Na exposição, telas, esculturas e diversas técnicas revisitam questões sobre as vidas subalternas de quem chegou ao Caribe como força de trabalho em uma sociedade que logo passou a lhes marginalizar. As obras revelam a arte como lugar de discussão sobre a alteridade, a heterogeneidade e as identidades roubadas da negritude cubana. Cada obra emerge de uma prática imersa em relações de poder, e é um testemunho silencioso das tensões pelas quais artistas tiveram que passar para conseguir se posicionar em seu contexto, no qual os mundos visuais são o testemunho de suas resistências em uma arquitetura social excludente.
Juan Roberto Diago Durruthy Día de Reyes (Detalhe) (Dia de reis), 2019, técnica mista sobre tela, 79 x 193 polegadas.

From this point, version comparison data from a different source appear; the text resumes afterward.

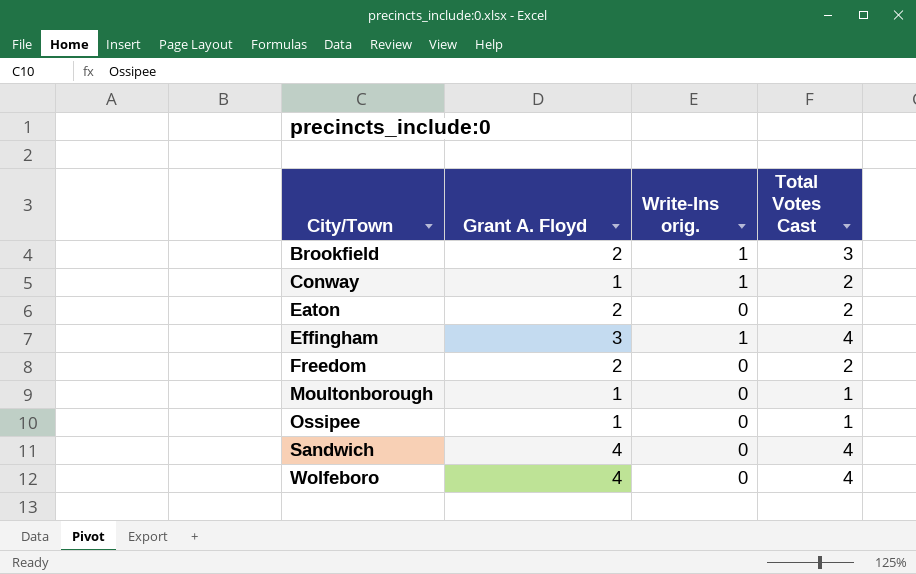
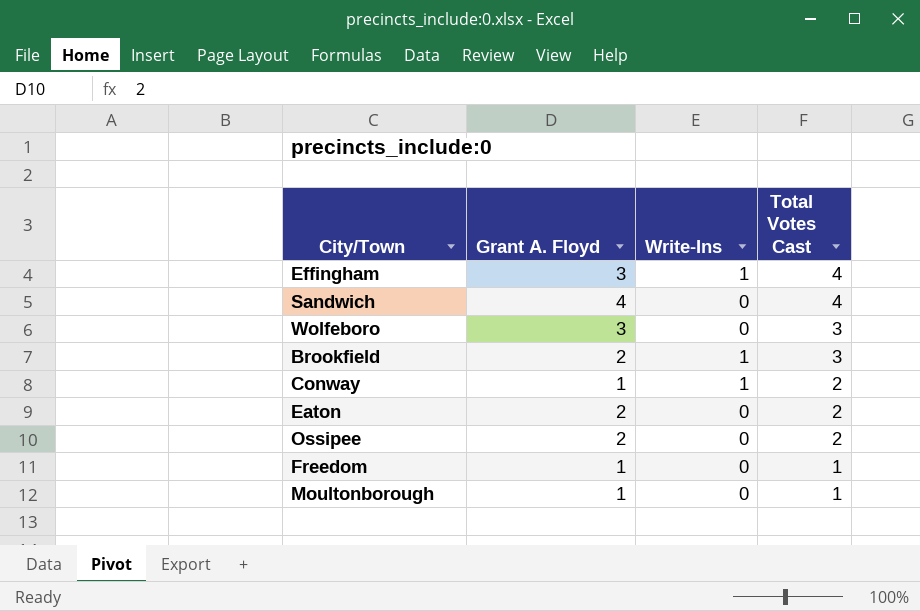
row order: City/Town ascending -> Total Votes Cast descending
column name: Write-Ins orig. -> Write-Ins
Wolfeboro | Grant A. Floyd: 4 -> 3
Wolfeboro | Total Votes Cast: 4 -> 3
Ossipee | Grant A. Floyd: 1 -> 2
Ossipee | Total Votes Cast: 1 -> 2
Freedom | Grant A. Floyd: 2 -> 1
Freedom | Total Votes Cast: 2 -> 1

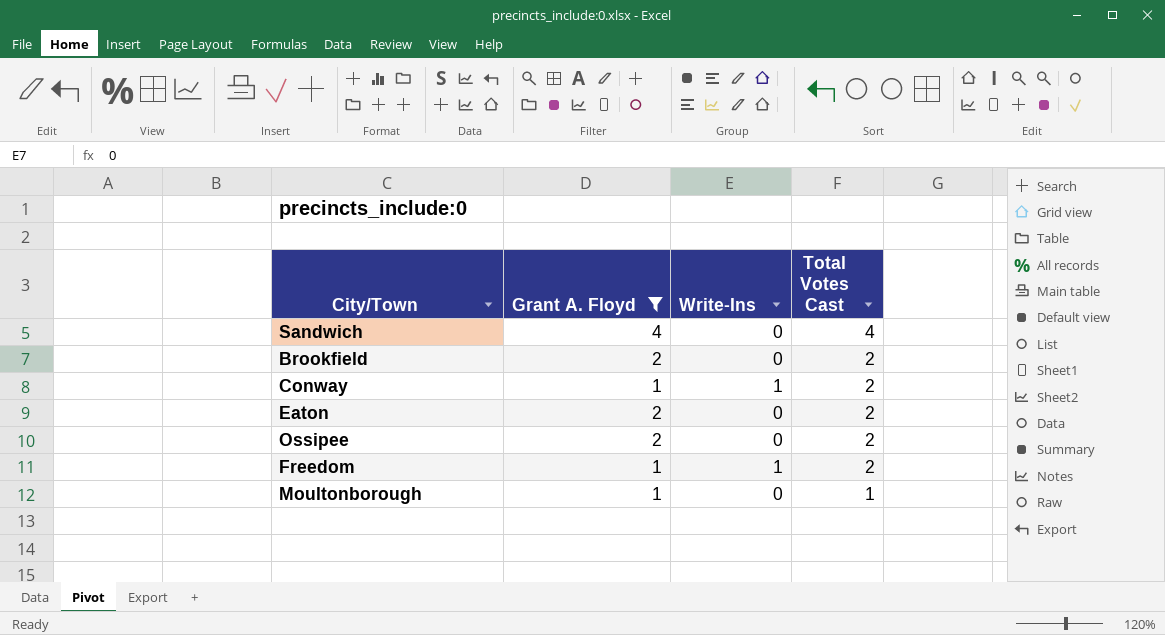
filter: none -> Grant A. Floyd != 3
Brookfield | Write-Ins: 1 -> 0
Brookfield | Total Votes Cast: 3 -> 2
Freedom | Write-Ins: 0 -> 1
Freedom | Total Votes Cast: 1 -> 2

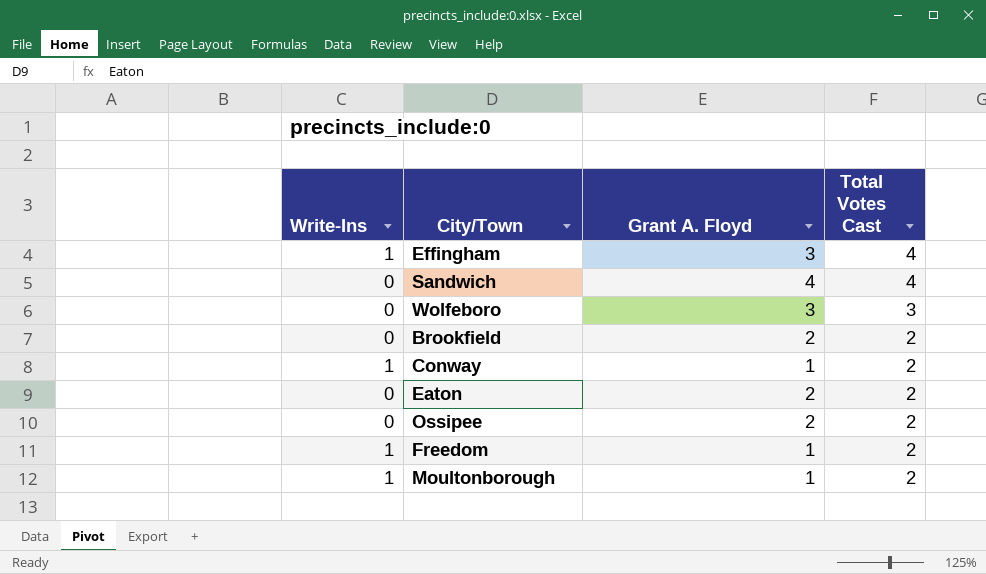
filter: Grant A. Floyd != 3 -> none
column Write-Ins | position: 3 -> 1
Moultonborough | Write-Ins: 0 -> 1
Moultonborough | Total Votes Cast: 1 -> 2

Cortesia do artista. Foto: Cortesia de Melissa Blackall
Além de explorar as vertentes estéticas da criação de raiz africana em Cuba, El pasado mío joga luz sobre os contextos reais nos quais as pessoas que criam esta arte se desenvolveram. Isso é transmitido em uma museografia que incorpora um formato de arquivo, a fim de resgatar os itinerários percorridos ao longo da história, de onde emergem agentes até o momento soterrados nos anais do tempo. É o caso de Caridad Ramírez e de outros nomes, que, enterrados nas gavetas da Academia de San Alejandro, Museu Nacional de Belas Artes de Havana, Academia de San Fernando (Madri), são recuperados em um trabalho arqueológico, espécie de contramemória alinhavada através de obras, imagens, folhas, registros e provas documentais. Um procedimento que ressalta o trabalho das mulheres não-brancas dentro da geografia criativa da ilha. Um grande sucesso, que permite destacar a presença das mesmas dentro do mundo predominantemente masculino e branco da arte cubana.
Desta forma restauradora, El pasado mío exibe os universos e olhares de afrodescendentes como agentes ativos no substrato do imaginário cubano. Os ritmos e descompassos de suas espiritualidades e carnalidades despontam como partes integrantes de uma nação forjada a partir de processos violentos e confrontos.
René Peña, Sem título, 1994 (sem titúlo), prata/gelatina, 32 x 52 polegadas, coleção privada. Cortesia: Melissa Blackall
Homens, mulheres, sujeitos negros em Cuba enfrentaram a segregação econômica e social, a negação de suas identidades, o domínio colonial e o apagamento étnico para garantir a sobrevivência de suas culturas, saberes e subjetividades. El pasado mío acolhe esse legado, fala dessa ferida que não se fechou ao longo do tempo, reencarnada nos racismos vigentes, onde as marcas da discriminação são constantemente reforçadas na pele de quem ainda não escapou da lateralidade.
No contexto cubano atual, as desigualdades são reproduzidas nos grupos afrodescendentes que não conseguem se emancipar para além de seus limites, que habitam um espaço de onde são excluídos devido às condições reais de mobilidade social e à crescente lacuna da desigualdade. Nesse contexto, a exposição torna visíveis processos e vozes silenciadas para que o presente, sempre fabricado em relação ao passado, se ilumine e abrace sua descendência.
A exposição El pasado mío abriu no dia 16 de setembro e pode ser visitada até o dia 21 de dezembro de 2022 na Galeria Ethelbert Cooper de Arte Africana e Afro-americana do Centro Hutchins, Universidade de Harvard, Estados Unidos.
Elizabeth Pozo Rubio é graduada em História da Arte pela Universidade de Havana. Ela escreve e pesquisa sobre a arte cubana. Atualmente cursa o mestrado em Estudos Culturais da América Latina na Universidade de Buenos Aires.